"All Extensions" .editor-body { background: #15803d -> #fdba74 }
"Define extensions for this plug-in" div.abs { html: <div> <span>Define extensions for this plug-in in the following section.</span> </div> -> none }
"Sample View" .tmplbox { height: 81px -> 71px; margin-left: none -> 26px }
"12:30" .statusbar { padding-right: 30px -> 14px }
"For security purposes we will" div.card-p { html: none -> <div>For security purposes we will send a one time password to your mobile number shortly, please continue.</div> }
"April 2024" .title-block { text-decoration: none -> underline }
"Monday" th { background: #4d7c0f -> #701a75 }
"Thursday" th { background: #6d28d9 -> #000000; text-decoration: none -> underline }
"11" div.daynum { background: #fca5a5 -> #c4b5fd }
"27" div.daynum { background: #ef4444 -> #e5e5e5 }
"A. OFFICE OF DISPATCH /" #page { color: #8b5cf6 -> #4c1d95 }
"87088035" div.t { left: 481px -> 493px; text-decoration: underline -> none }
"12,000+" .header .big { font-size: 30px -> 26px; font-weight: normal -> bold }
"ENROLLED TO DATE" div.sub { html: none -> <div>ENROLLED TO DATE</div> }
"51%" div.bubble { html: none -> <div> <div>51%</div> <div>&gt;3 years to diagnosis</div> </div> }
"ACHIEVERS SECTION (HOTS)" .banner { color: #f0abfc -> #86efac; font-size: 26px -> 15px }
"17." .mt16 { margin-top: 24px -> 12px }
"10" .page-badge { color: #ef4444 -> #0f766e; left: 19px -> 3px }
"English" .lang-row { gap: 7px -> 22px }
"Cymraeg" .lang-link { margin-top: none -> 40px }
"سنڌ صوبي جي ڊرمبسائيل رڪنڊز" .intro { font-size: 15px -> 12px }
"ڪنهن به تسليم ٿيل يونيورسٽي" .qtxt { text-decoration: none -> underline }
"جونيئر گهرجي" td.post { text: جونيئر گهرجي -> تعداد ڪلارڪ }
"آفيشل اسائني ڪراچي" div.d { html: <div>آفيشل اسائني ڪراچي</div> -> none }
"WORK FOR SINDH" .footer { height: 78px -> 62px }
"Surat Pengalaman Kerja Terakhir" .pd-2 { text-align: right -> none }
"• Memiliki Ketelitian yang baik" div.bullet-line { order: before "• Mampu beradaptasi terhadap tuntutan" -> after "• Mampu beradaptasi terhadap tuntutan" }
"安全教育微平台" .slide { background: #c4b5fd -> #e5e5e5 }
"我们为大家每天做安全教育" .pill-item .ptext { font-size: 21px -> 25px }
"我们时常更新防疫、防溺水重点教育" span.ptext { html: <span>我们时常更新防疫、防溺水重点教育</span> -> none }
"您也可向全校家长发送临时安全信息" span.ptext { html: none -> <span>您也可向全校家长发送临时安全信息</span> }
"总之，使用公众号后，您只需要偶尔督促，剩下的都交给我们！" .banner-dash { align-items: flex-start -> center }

▸ To do: Please transcribe the records exactly from their first line through the line holding "font-size: 30px ->", and leave out all others.

▸ Your solution:
"All Extensions" .editor-body { background: #15803d -> #fdba74 }
"Define extensions for this plug-in" div.abs { html: <div> <span>Define extensions for this plug-in in the following section.</span> </div> -> none }
"Sample View" .tmplbox { height: 81px -> 71px; margin-left: none -> 26px }
"12:30" .statusbar { padding-right: 30px -> 14px }
"For security purposes we will" div.card-p { html: none -> <div>For security purposes we will send a one time password to your mobile number shortly, please continue.</div> }
"April 2024" .title-block { text-decoration: none -> underline }
"Monday" th { background: #4d7c0f -> #701a75 }
"Thursday" th { background: #6d28d9 -> #000000; text-decoration: none -> underline }
"11" div.daynum { background: #fca5a5 -> #c4b5fd }
"27" div.daynum { background: #ef4444 -> #e5e5e5 }
"A. OFFICE OF DISPATCH /" #page { color: #8b5cf6 -> #4c1d95 }
"87088035" div.t { left: 481px -> 493px; text-decoration: underline -> none }
"12,000+" .header .big { font-size: 30px -> 26px; font-weight: normal -> bold }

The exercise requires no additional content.